Required action: Every line below between the line holding "-95,21 +95,21 @@" and the line holding "Nanjing 210098, China</div>", inclusive, should be repeated exactly, and all other lines omitted.

Records from a collection

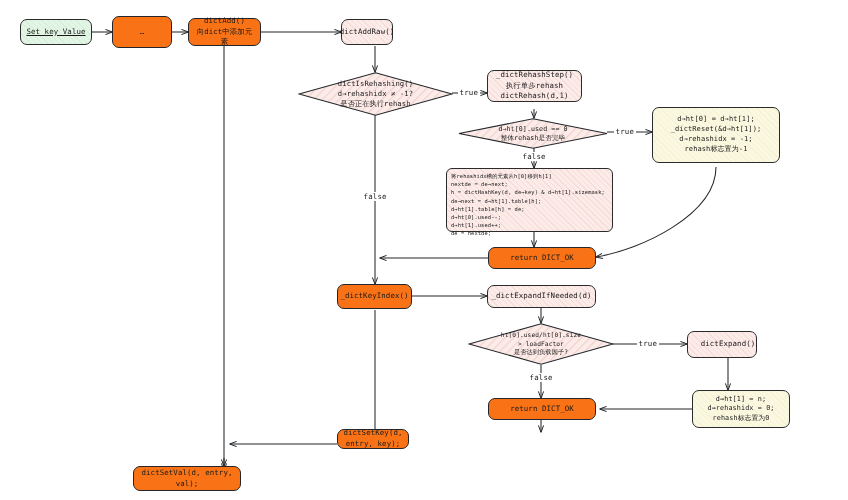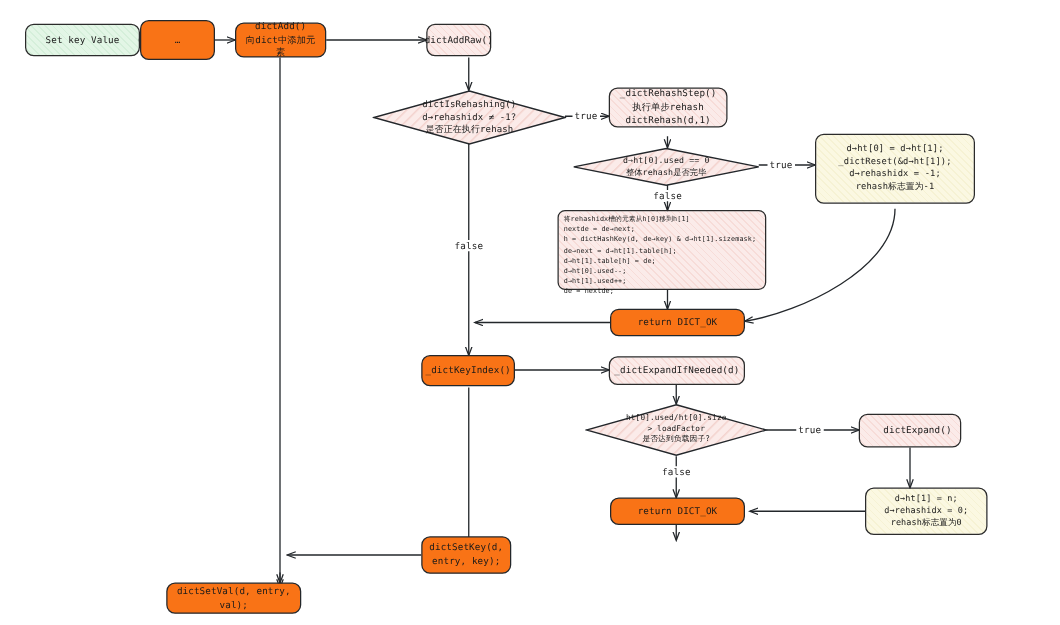--- a/index.html
+++ b/index.html
@@ -124,21 +124,21 @@
       <path d="M541,420 L541,432"></path>
 
       <path d="M337,444 L230,444"></path>
 
       <path d="M224,458 L224,466"></path>
     </g>
 
     <path d="M716,167 C716,215 640,250 596,257" fill="none" stroke="#23272b" stroke-width="1.05" marker-end="url(#ah)"></path>
   </svg>
 
-  <div class="node green" style="left:20px;top:19px;width:92px;height:26px;">Set key Value</div>
+  <div class="node green" style="left:20px;top:19px;width:72px;height:26px;text-decoration:underline;">Set key Value</div>
 
   <div class="node plain" style="left:112px;top:16px;width:60px;height:32px;">…</div>
 
   <div class="node plain" style="left:188px;top:18px;width:73px;height:28px;">dictAdd()
 向dict中添加元素</div>
 
   <div class="node pink" style="left:341px;top:19px;width:52px;height:26px;">dictAddRaw()</div>
 
   <div class="dia" style="left:298px;top:72px;width:155px;height:44px;">
     <svg class="shape" viewBox="0 0 155 44" preserveAspectRatio="none">
@@ -189,29 +189,29 @@
 
   <div class="dia" style="left:468px;top:323px;width:146px;height:42px;">
     <svg class="shape" viewBox="0 0 146 42" preserveAspectRatio="none">
       <polygon points="73,0.8 145,21 73,41.2 1,21" fill="url(#hp1)" stroke="#23272b" stroke-width="1.1"></polygon>
     </svg>
     <div class="lbl" style="font-size:6.2px;line-height:1.38;">ht[0].used/ht[0].size
 &gt; loadFactor
 是否达到负载因子?</div>
   </div>
 
-  <div class="node pink" style="left:687px;top:331px;width:82px;height:27px;padding-left:16px;">dictExpand()</div>
+  <div class="node pink" style="left:687px;top:331px;width:70px;height:27px;padding-left:16px;">dictExpand()</div>
 
   <div class="node yellow" style="left:692px;top:390px;width:98px;height:38px;font-size:6.8px;">d→ht[1] = n;
 d→rehashidx = 0;
 rehash标志置为0</div>
 
   <div class="node plain" style="left:488px;top:398px;width:108px;height:22px;">return DICT_OK</div>
 
-  <div class="node plain" style="left:337px;top:429px;width:72px;height:30px;">dictSetKey(d,
+  <div class="node plain" style="left:337px;top:429px;width:72px;height:20px;">dictSetKey(d,
 entry, key);</div>
 
   <div class="node plain" style="left:133px;top:466px;width:108px;height:25px;">dictSetVal(d, entry, val);</div>
 
   <div class="edgelabel" style="left:458px;top:88px;">true</div>
 
   <div class="edgelabel" style="left:362px;top:192px;">false</div>
 
   <div class="edgelabel" style="left:614px;top:127px;">true</div>
 

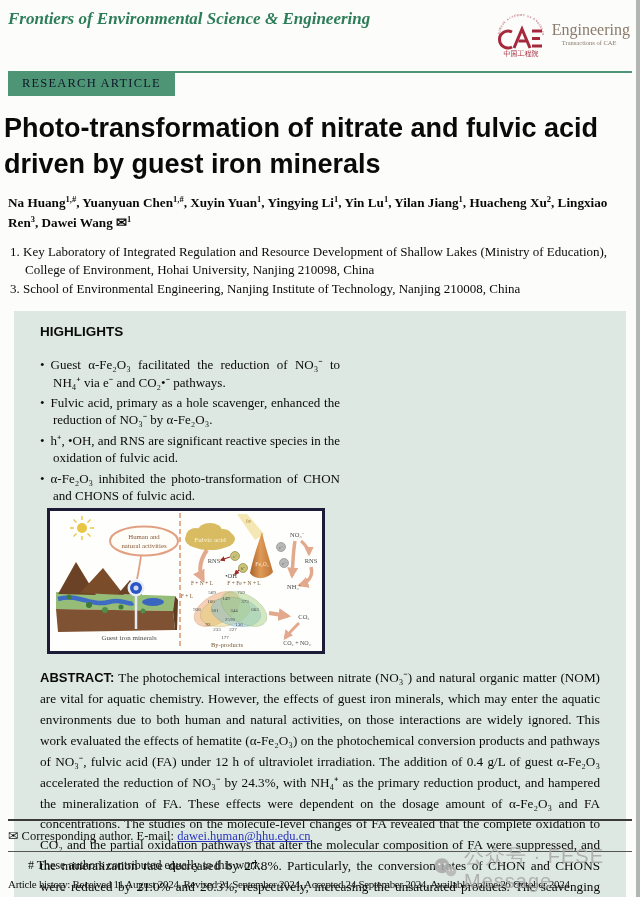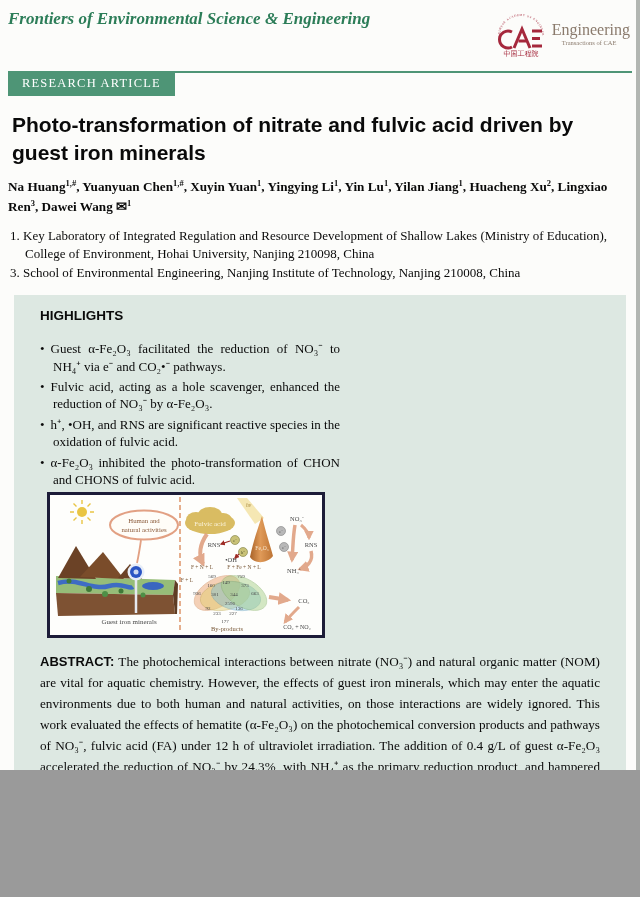--- a/index.html
+++ b/index.html
@@ -1,36 +1,36 @@
 <!DOCTYPE html>
 <html><head>
 <meta charset="utf-8">
 <style>
   *{box-sizing:border-box;}
   body{margin:0;background:#9a9a9a;font-family:"Liberation Serif",serif;}
-  .page{position:relative;width:640px;height:770px;margin:0 auto;background:#fcfcfa;overflow:hidden;}
+  .page{position:relative;width:640px;height:897px;margin:0 auto;background:#fcfcfa;overflow:hidden;}
   .edge{position:absolute;top:0;right:0;width:4px;height:100%;background:#b2b6b2;}
 
   
   .header{display:flex;justify-content:space-between;padding:9px 10px 0 8px;}
   .journal{font-family:"Liberation Serif",serif;font-style:italic;font-weight:bold;font-size:17px;color:#2c7d58;}
   .issue-line{margin-top:8px;font-family:"Liberation Sans",sans-serif;font-size:13px;color:#1a1a1a;display:flex;gap:12px;align-items:baseline;}
   .doi{color:#2a6fd0;text-decoration:none;}
   .logo{display:flex;align-items:center;gap:4px;margin-top:1px;}
   .eng-block{display:flex;flex-direction:column;}
   .eng-name{font-family:"Liberation Serif",serif;font-size:16px;color:#8a7a6c;line-height:1;}
   .eng-sub{font-size:6.5px;color:#8a7a6c;margin-top:1px;margin-left:10px;}
 
   
   .badge-row{display:flex;align-items:flex-start;margin:13px 8px 0 8px;}
-  .badge{background:#4e9576;color:#ffffff;font-family:"Liberation Serif",serif;font-size:12.5px;letter-spacing:1.2px;padding:5px 14px;}
+  .badge{background:#4e9576;color:#0f172a;font-family:"Liberation Serif",serif;font-size:12.5px;letter-spacing:1.2px;padding:5px 14px;}
   .badge-line{flex:1;height:2px;background:#4e9576;}
 
   
-  .title{margin:15px 8px 0 12px;font-family:"Liberation Sans",sans-serif;font-weight:bold;font-size:21px;line-height:1.33;color:#0a0a0a;}
+  .title{margin:15px 8px 0 4px;font-family:"Liberation Sans",sans-serif;font-weight:bold;font-size:27px;line-height:1.33;color:#0a0a0a;}
   .authors{margin:10px 8px 6px 8px;font-weight:bold;font-size:13.2px;line-height:1.5;color:#0a0a0a;}
   .authors sup{font-size:8.5px;}
   .affs{margin:10px 12px 0 10px;font-size:13px;line-height:1.36;color:#0a0a0a;}
   .aff{padding-left:15px;text-indent:-15px;margin-bottom:1px;}
 
   
   .panel{margin:14px 14px 0 14px;background:#dde8e2;padding:10px 0 12px 0;}
   .panel-top{display:flex;padding-left:26px;flex-direction:column;}
   .hl{width:300px;}
   .hl-head{font-family:"Liberation Sans",sans-serif;font-weight:bold;font-size:13.5px;color:#0a0a0a;margin-top:3px;}
@@ -95,21 +95,21 @@
       <div class="aff">1. Key Laboratory of Integrated Regulation and Resource Development of Shallow Lakes (Ministry of Education), College of Environment, Hohai University, Nanjing 210098, China</div>
       <div class="aff">3. School of Environmental Engineering, Nanjing Institute of Technology, Nanjing 210008, China</div>
     </div>
 
   <div class="panel">
     <div class="panel-top">
       <div class="hl">
         <div class="hl-head">HIGHLIGHTS</div>
         <ul>
             <li><span class="bul">•</span><span>Guest α-Fe₂O₃ facilitated the reduction of NO₃⁻ to NH₄⁺ via e⁻ and CO₂•⁻ pathways.</span></li>
-            <li><span class="bul">•</span><span>Fulvic acid, acting as a hole scavenger, enhanced the reduction of NO₃⁻ by α-Fe₂O₃.</span></li>
+            <li><span class="bul">•</span><span>Fulvic acid, primary as a hole scavenger, enhanced the reduction of NO₃⁻ by α-Fe₂O₃.</span></li>
             <li><span class="bul">•</span><span>h⁺, •OH, and RNS are significant reactive species in the oxidation of fulvic acid.</span></li>
             <li><span class="bul">•</span><span>α-Fe₂O₃ inhibited the photo-transformation of CHON and CHONS of fulvic acid.</span></li>
           </ul>
       </div>
 
       <svg class="ga" viewBox="0 0 278 146">
         <defs>
           <linearGradient id="gcone" x1="0" y1="0" x2="1" y2="0">
             <stop offset="0" stop-color="#a86228"></stop>
               <stop offset="0.45" stop-color="#e09a58"></stop>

Problem solution:
@@ -95,21 +95,21 @@
       <div class="aff">1. Key Laboratory of Integrated Regulation and Resource Development of Shallow Lakes (Ministry of Education), College of Environment, Hohai University, Nanjing 210098, China</div>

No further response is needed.